--- RECORD EXTRACTS Enclosed Below ---
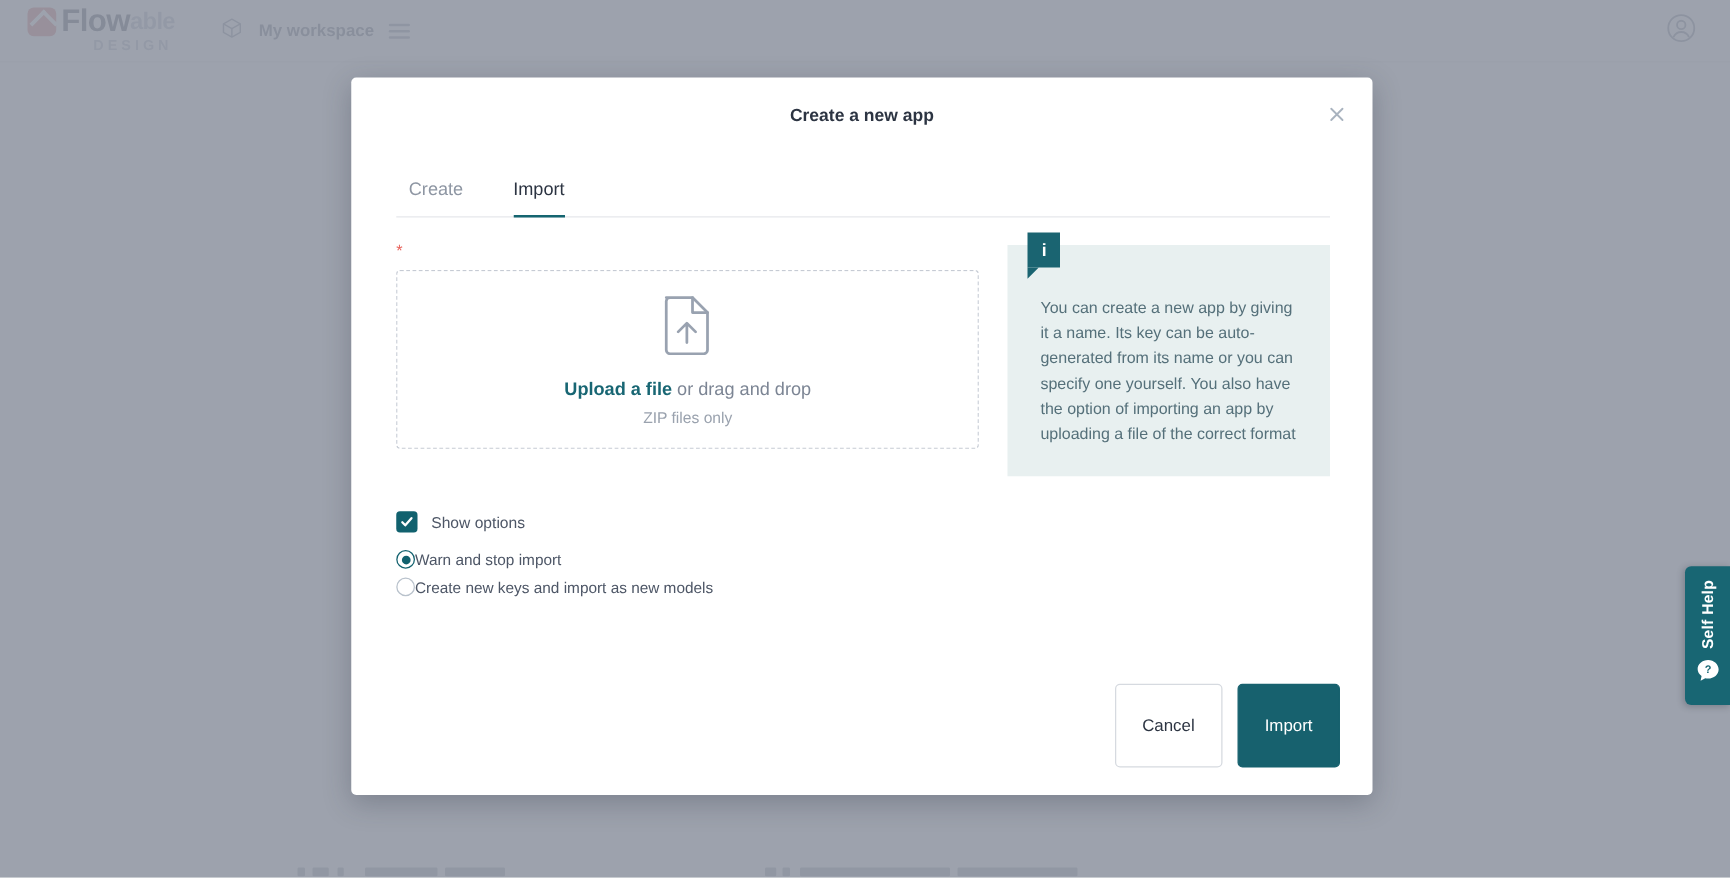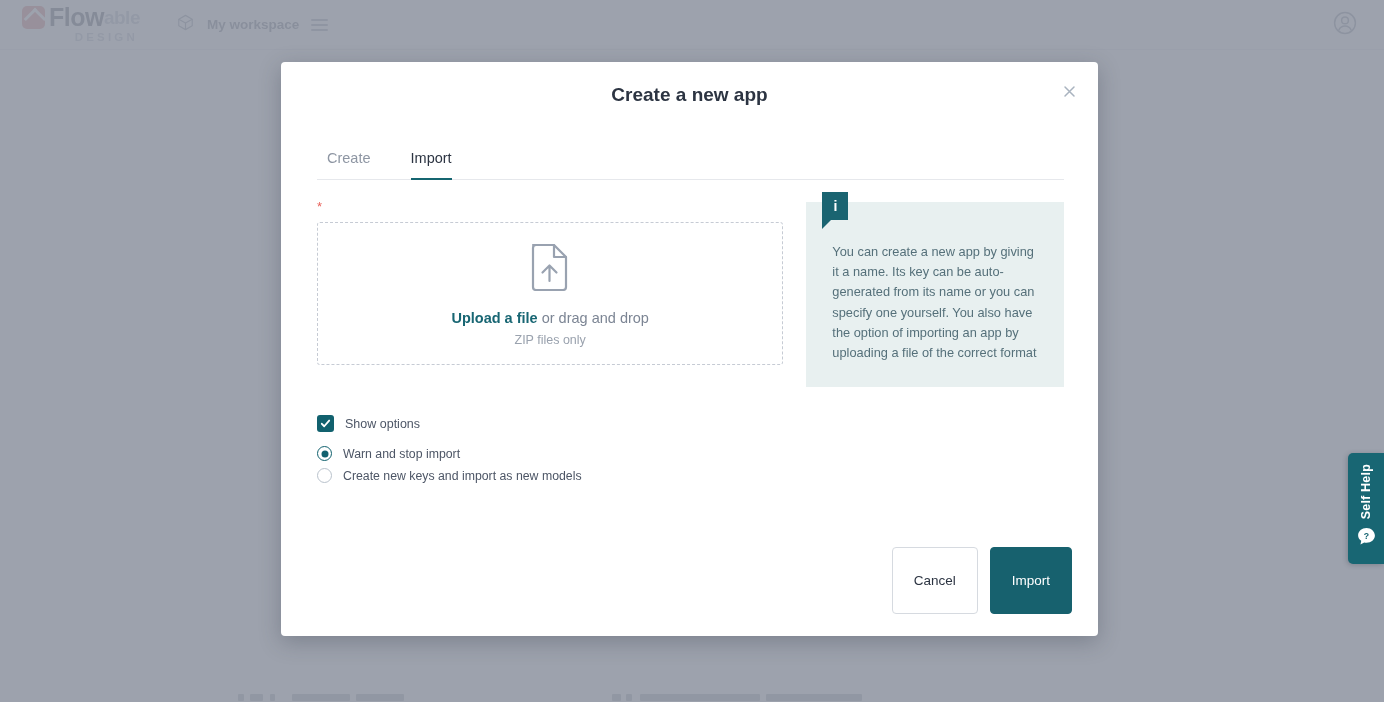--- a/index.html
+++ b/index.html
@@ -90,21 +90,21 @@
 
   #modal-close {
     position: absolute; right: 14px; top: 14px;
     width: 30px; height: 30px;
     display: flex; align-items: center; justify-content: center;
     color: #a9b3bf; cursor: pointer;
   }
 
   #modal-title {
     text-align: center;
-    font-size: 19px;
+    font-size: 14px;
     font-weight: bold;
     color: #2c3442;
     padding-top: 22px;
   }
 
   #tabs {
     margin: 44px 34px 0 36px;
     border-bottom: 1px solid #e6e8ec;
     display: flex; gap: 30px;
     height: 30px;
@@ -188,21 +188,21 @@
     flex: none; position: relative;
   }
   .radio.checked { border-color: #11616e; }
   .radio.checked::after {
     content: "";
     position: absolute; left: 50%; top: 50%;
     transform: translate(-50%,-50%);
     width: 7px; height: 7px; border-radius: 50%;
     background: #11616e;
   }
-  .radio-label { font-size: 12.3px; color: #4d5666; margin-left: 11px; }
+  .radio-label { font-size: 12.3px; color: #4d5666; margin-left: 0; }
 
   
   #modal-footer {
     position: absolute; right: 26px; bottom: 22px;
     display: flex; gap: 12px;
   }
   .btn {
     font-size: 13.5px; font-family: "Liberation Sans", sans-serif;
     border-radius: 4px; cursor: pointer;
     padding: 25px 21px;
--- End of Enclosed RECORD EXTRACTS ---
--- RECORD EXTRACTS Enclosed Below ---
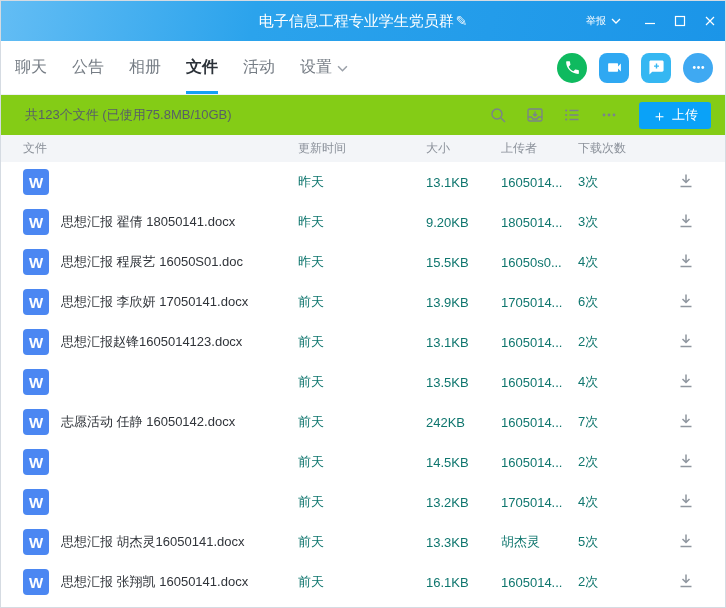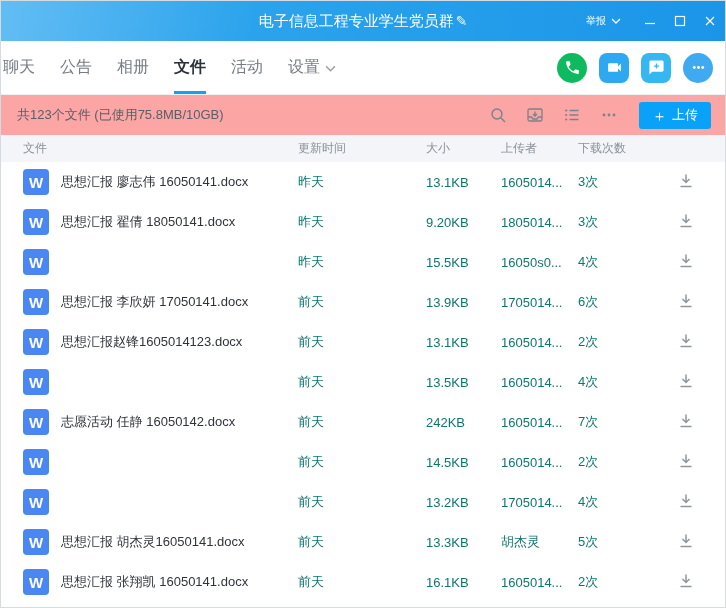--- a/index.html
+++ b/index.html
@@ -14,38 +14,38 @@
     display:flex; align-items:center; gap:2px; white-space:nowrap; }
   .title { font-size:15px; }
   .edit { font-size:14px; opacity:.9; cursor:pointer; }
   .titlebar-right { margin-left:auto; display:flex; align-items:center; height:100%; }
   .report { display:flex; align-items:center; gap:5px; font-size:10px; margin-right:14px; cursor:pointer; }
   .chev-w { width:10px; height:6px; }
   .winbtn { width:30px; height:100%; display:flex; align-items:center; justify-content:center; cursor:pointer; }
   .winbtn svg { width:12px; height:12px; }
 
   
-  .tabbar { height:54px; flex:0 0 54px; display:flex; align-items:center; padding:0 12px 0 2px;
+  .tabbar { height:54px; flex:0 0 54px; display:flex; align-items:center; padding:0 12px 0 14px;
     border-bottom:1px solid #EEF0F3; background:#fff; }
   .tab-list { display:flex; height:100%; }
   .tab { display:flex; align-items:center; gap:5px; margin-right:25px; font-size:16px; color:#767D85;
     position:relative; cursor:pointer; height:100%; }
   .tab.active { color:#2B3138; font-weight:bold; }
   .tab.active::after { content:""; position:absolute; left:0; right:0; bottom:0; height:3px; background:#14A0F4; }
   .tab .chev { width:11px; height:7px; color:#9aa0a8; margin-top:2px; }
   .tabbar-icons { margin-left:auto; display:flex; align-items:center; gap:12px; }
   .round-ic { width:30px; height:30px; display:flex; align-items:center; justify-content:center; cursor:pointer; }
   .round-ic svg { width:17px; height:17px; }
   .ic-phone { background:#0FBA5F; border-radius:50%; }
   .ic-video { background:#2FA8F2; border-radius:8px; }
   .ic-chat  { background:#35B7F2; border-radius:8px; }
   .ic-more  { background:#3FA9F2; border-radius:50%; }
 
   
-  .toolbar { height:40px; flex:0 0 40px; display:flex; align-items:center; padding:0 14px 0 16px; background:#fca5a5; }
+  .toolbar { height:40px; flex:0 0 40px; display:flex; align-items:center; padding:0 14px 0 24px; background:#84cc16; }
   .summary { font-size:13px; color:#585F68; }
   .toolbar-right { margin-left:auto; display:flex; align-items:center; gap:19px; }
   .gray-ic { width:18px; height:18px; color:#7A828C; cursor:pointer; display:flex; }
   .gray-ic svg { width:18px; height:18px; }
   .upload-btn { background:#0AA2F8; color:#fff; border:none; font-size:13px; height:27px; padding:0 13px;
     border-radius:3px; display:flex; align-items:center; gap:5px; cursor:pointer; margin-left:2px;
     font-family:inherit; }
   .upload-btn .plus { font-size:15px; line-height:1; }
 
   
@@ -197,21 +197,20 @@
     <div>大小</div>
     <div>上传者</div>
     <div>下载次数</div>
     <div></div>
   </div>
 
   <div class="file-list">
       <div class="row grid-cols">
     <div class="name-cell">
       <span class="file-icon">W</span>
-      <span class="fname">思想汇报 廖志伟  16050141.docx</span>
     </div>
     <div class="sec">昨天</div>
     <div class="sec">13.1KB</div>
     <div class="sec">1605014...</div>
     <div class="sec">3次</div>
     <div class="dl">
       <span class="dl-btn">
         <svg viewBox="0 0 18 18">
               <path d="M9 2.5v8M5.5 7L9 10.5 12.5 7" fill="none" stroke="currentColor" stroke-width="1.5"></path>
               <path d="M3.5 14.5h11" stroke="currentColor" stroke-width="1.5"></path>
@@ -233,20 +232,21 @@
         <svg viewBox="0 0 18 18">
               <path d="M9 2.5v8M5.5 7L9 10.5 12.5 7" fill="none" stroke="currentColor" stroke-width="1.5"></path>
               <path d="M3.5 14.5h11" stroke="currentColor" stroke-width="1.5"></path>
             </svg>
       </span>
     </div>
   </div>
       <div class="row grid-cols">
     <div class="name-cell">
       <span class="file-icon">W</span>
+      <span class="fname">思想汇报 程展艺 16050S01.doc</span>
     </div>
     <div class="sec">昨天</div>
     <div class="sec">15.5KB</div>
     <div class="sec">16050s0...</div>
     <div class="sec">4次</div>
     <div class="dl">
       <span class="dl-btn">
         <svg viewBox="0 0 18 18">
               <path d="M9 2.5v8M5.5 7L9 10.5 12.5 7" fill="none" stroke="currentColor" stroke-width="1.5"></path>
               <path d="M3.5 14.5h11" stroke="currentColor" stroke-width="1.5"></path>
--- End of Enclosed RECORD EXTRACTS ---
→ **WHAT THIS TASK INVOLVES**
How many lines of these records include the word "bottom"? Only the number should be written.

→ **OUTPUT OF THE EXERCISE**
4